Методы выделения чистых культур аэробов.

Процесс выделения чистой культуры можно разделить на несколько этапов.

Первый этап. Из исследуемого материала готовят мазок, окрашивают его по Граму или другим методом и микрсгскопиру-ют. Для посева исследуемый материал в случае необходимости разводят в пробирке со стерильным изотоническим раствором хлорида натрия. Одну каплю приготовленного разведения нано­сят петлей на поверхность питательного агара в чашку Петри и тщательно втирают шпателем в среду, равномерно распределяя материал по всей ее поверхности. После посева чашку перевора­чивают дном кверху, подписывают и помещают в термостат при температуре 37 °С на 18—24 ч.

Второй этап. Просматривают чашки и изучают изолиро­ванные колонии, обращая внимание на их форму, величину, кон­систенцию и другие признаки. Для определения морфологии кле­ток и их тинкториальных свойств из части исследуемой колонии готовят мазок, окрашивают по Граму и микроскопируют. Для выделения и накопления чистой культуры одну изолированную колонию или несколько различных изолированных колоний пе­ресевают в отдельные пробирки со скошенным агаром или какой-либо другой питательной средой. Для этого часть колонии сни­мают петлей, не задевая соседние колонии.

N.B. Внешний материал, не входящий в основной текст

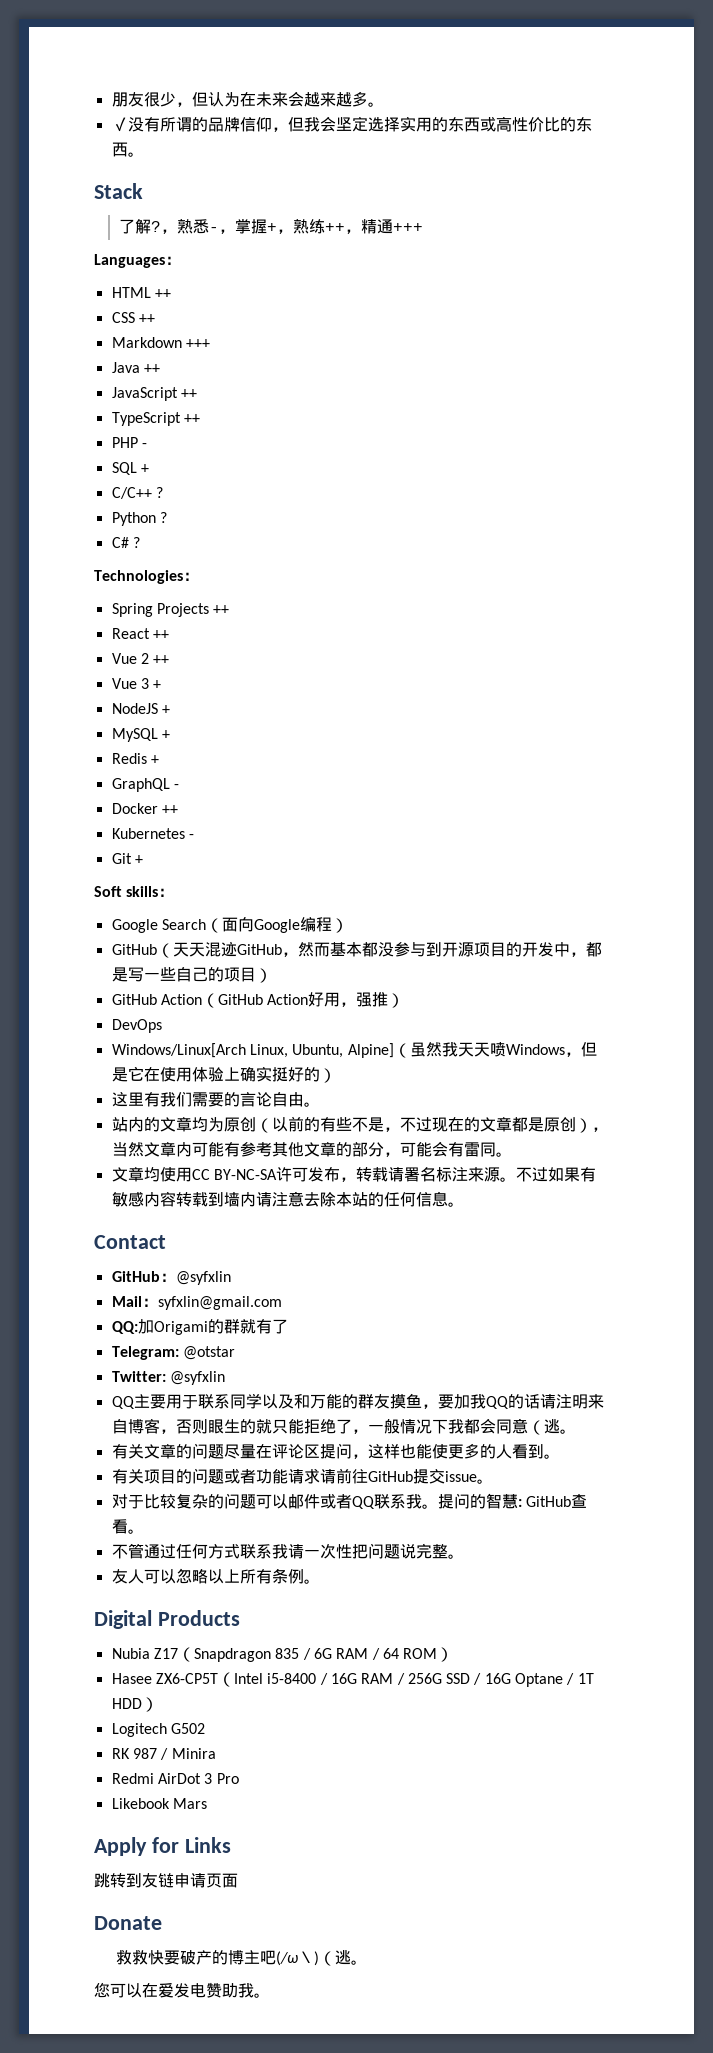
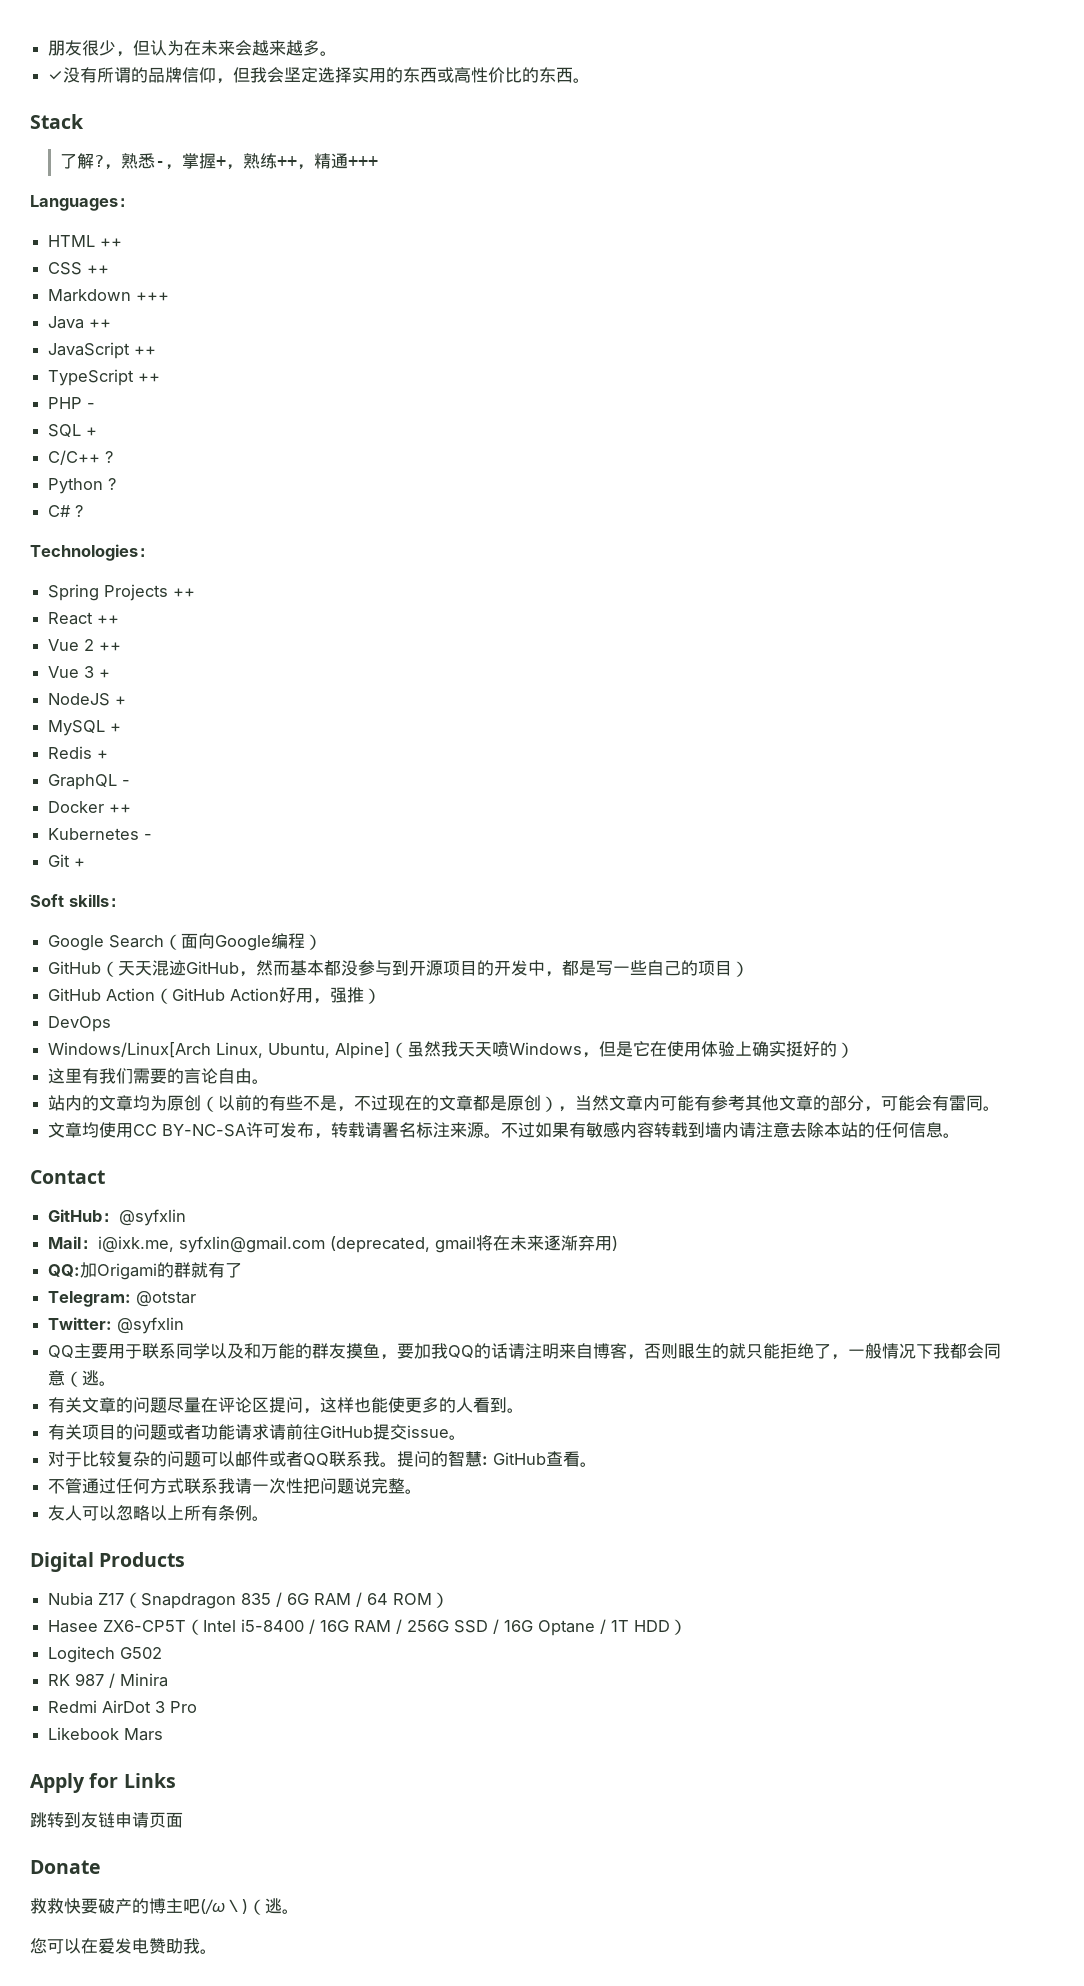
(158, 1302) none -> [98,1236,175,1253] i@ixk.me,
(282, 1303) none -> [330,1235,619,1253] (deprecated, gmail将在未来逐渐弃用)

Третий этап: Отмечают характер роста выделенной чис­той культуры. Визуально чистая культура характеризуется однородным ростом. При микроскопическом исследовании окрашен­ного мазка, приготовленного из такой культуры, в нем обнару­живаются морфологически и тинкториально однородные клетки. Очнако в случае выраженного полиморфизма, присущего неко­торым видам бактерий, в мазках из чистой культуры наряду с типичными встречаются и другие формы клеток.